But in reality, it is not easy for small brands or solo sellers to shoot product videos every time.
You need to hire models, secure locations, and have filming equipment and lighting.
After shooting, it continues with editing, subtitles, music, and post-production.
So at SellerVisor we have been continuously testing one workflow.
A method that creates a storyboard for ads from a single product photo, and based on that storyboard produces a 15-second vertical AI ad video.
In Part 1 we introduced a method that used ChatGPT to generate the storyboard first, and then produced the video based on that storyboard.
This Part 2 is a bit different.
This time the storyboard generation is done in SellerVisor, and the video production is also carried out in SellerVisor.
In other words, starting from a single product image
the flow from storyboard → video production continues entirely within SellerVisor.



Watch the video above

Core of this workflow


This method is not simply “put in a product photo and make a video.”
If you do that, the AI video output is likely to be random.
The product’s size may become strange, the logo may change, the product name may be wrong, or you may get only pretty scenes without an ad flow.
So in this workflow we go through two steps.
Step 1. Generate a storyboard based on the product image in SellerVisor
Step 2. Generate a video in SellerVisor based on the product image + storyboard
The reason this workflow is important is simple.
The product image is the standard that fixes the product identity.
The storyboard is the standard that defines the scene composition and directorial direction of the video.
In other words, roles must be divided.
Product image = what to show
Storyboard = how to show it
These two being separated makes AI video outputs much more stable.

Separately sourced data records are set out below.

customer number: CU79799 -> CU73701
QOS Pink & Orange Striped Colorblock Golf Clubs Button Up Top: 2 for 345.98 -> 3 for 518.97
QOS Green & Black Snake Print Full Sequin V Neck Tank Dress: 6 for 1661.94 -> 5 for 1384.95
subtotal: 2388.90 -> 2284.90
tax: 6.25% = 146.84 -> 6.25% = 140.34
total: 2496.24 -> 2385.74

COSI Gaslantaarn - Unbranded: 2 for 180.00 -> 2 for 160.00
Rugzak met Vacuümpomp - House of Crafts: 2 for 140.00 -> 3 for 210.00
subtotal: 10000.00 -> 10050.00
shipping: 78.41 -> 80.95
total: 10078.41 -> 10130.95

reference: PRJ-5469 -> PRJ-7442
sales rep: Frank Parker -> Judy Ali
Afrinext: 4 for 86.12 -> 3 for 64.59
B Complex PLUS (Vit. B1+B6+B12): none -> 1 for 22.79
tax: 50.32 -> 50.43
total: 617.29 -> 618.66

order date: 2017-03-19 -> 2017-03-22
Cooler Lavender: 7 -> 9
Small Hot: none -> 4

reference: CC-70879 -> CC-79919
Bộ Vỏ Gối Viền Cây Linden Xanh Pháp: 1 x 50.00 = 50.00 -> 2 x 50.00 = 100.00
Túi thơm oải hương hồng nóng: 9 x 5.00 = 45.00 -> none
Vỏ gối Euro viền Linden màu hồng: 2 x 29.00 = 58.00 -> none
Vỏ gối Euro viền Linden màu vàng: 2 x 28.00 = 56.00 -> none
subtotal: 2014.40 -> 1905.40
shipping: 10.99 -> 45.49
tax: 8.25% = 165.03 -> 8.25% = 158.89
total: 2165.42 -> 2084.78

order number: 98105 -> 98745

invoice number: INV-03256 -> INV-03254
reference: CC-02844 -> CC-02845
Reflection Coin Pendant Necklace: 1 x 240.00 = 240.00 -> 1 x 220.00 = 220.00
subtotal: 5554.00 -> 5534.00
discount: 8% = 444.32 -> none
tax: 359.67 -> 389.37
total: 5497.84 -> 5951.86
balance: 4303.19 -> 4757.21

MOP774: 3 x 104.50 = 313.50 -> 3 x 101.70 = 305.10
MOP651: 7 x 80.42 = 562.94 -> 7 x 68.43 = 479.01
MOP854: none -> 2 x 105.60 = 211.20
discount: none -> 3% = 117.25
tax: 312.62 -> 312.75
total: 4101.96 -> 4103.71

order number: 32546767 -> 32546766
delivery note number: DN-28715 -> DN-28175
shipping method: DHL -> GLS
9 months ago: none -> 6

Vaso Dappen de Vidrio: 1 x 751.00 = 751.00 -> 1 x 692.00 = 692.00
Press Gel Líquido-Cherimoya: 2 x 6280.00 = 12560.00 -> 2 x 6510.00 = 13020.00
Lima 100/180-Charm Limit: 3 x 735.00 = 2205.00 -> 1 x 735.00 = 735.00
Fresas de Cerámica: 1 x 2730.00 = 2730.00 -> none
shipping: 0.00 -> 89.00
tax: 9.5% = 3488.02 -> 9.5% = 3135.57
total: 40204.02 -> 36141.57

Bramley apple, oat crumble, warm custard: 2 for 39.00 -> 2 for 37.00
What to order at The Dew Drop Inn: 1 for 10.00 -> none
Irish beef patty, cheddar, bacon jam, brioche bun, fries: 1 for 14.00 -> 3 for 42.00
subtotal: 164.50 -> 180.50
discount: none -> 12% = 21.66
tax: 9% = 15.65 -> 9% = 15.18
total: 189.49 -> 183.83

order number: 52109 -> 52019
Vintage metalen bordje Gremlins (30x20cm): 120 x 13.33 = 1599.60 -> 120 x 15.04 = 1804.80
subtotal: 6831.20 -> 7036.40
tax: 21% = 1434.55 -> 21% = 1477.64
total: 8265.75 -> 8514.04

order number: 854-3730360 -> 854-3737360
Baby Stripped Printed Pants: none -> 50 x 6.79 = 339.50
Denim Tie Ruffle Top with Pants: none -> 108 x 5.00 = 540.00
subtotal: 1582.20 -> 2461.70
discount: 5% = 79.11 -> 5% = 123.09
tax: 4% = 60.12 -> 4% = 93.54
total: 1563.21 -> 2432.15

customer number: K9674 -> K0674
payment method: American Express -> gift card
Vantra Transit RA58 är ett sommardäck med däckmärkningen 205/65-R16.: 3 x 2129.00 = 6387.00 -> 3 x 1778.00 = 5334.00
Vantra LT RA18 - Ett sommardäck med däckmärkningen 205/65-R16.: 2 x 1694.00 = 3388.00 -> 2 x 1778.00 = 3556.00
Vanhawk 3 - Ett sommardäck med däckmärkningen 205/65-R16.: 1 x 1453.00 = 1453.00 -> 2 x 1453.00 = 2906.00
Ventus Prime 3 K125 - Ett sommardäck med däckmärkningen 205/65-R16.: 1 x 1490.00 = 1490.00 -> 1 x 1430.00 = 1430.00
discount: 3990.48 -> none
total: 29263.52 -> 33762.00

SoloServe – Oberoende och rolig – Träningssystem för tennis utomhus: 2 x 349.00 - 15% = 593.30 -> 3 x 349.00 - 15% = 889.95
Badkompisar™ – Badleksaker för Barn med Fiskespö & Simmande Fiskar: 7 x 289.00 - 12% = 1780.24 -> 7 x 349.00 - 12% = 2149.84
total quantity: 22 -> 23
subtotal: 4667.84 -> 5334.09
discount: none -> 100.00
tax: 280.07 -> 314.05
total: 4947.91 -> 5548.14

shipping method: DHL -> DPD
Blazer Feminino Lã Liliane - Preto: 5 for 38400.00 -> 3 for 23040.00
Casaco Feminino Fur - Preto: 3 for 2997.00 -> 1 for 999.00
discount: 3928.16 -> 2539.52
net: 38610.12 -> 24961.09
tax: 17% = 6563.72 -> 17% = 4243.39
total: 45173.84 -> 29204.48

Why is a storyboard needed first?


The most common mistake in AI video generation is this.
“Make a pretty ad video.”
If you only instruct like this, the video will look plausible but often with many product distortions and you can’t control the ad.
A good 15-second ad needs a short but clear flow.
  1. A scene that grabs attention within the first 2 seconds
  2. A scene that shows what the product is
  3. Detail or usage scenes of the product
  4. Emotional satisfaction or lifestyle scene
  5. Final product hero cut and CTA
This flow is needed for the video to look like an “ad” rather than a simple collection of images.
Therefore, SellerVisor first generates a 15-second vertical ad storyboard based on the product image.
And that storyboard is used as the standard for video generation in the second step.



Step 1. Generate storyboard images in SellerVisor


First upload the product main image to SellerVisor or enter the ASIN
Then by using the prompt below, you can generate a 15-second vertical 9:16 ad storyboard suitable for the product.
This prompt is designed not just for a specific product but to be applicable across categories such as food, beauty, household goods, pet products, and tech products.

Storyboard image generation prompt


Create a highly detailed, professional one-page storyboard board for a 15-second vertical commercial for the product shown in Image A.

Image A is the product reference. Preserve the product identity, packaging appearance, product category, and overall visual character.

The output should look like a premium agency-style pre-production storyboard for Seedance 2.0, not a finished advertisement. Make it visually rich, highly informative, commercially persuasive, and easy to understand for AI video generation.

If product details are not explicitly provided, intelligently infer the product category, target audience, likely use case, emotional appeal, best ad angle, ideal environment, and most effective commercial style from Image A. Always choose the most premium, coherent, and commercially effective direction.

Use clean English text, highly legible typography, and a vertical 9:16 storyboard layout. The board should be optimized for mobile-first vertical commercial production.

Include these sections:

1. HEADER / PROJECT OVERVIEW
- Project Title
- Subtitle: 15-Second Vertical Commercial Storyboard
- Format: Vertical TV Commercial / Digital Spot / Short-Form Ad
- Genre
- Duration: 15 seconds
- Aspect Ratio: 9:16
- Creative Constraints
- Color Palette
- General Context

2. PRODUCT + TALENT / STYLING REFERENCE
- Product reference details
- Suitable talent or user persona if needed
- Wardrobe / accessories / props / interaction references
- If a model is not necessary, use product-interaction or hands-only references
- Vertical framing considerations for showing the product clearly in a 9:16 composition

3. ENVIRONMENT & SET DESIGN
- Primary filming environment(s)
- Set styling direction
- Lighting direction
- Category-appropriate context
- Top-down movement / camera plan with numbered positions and arrows
- Vertical-safe composition notes for product placement, talent placement, hands, props, and final hero shot

4. STORYBOARD PANEL SECTION
Create 6 storyboard frames. Each frame should include:
- shot number
- approximate time range
- frame visual
- camera / lens
- shot size
- camera movement
- action description
- optional voiceover or on-screen text
- mood or sound cue

Use a strong 15-second vertical ad sequence such as:
1. strong hero hook / product reveal
2. product introduction or user interaction
3. detail / feature / texture close-up
4. product-in-use moment
5. benefit, lifestyle, or emotional payoff
6. final packshot with tagline / CTA

Recommended 15-second timing:
- Shot 1: 0–2s — strong visual hook or product hero reveal
- Shot 2: 2–5s — product introduction or user interaction
- Shot 3: 5–7.5s — detail / feature / texture / ingredient / material close-up
- Shot 4: 7.5–10s — product-in-use moment
- Shot 5: 10–12.5s — lifestyle benefit or emotional payoff
- Shot 6: 12.5–15s — final hero packshot with tagline / CTA

Adapt the sequence if a different structure is better for the product.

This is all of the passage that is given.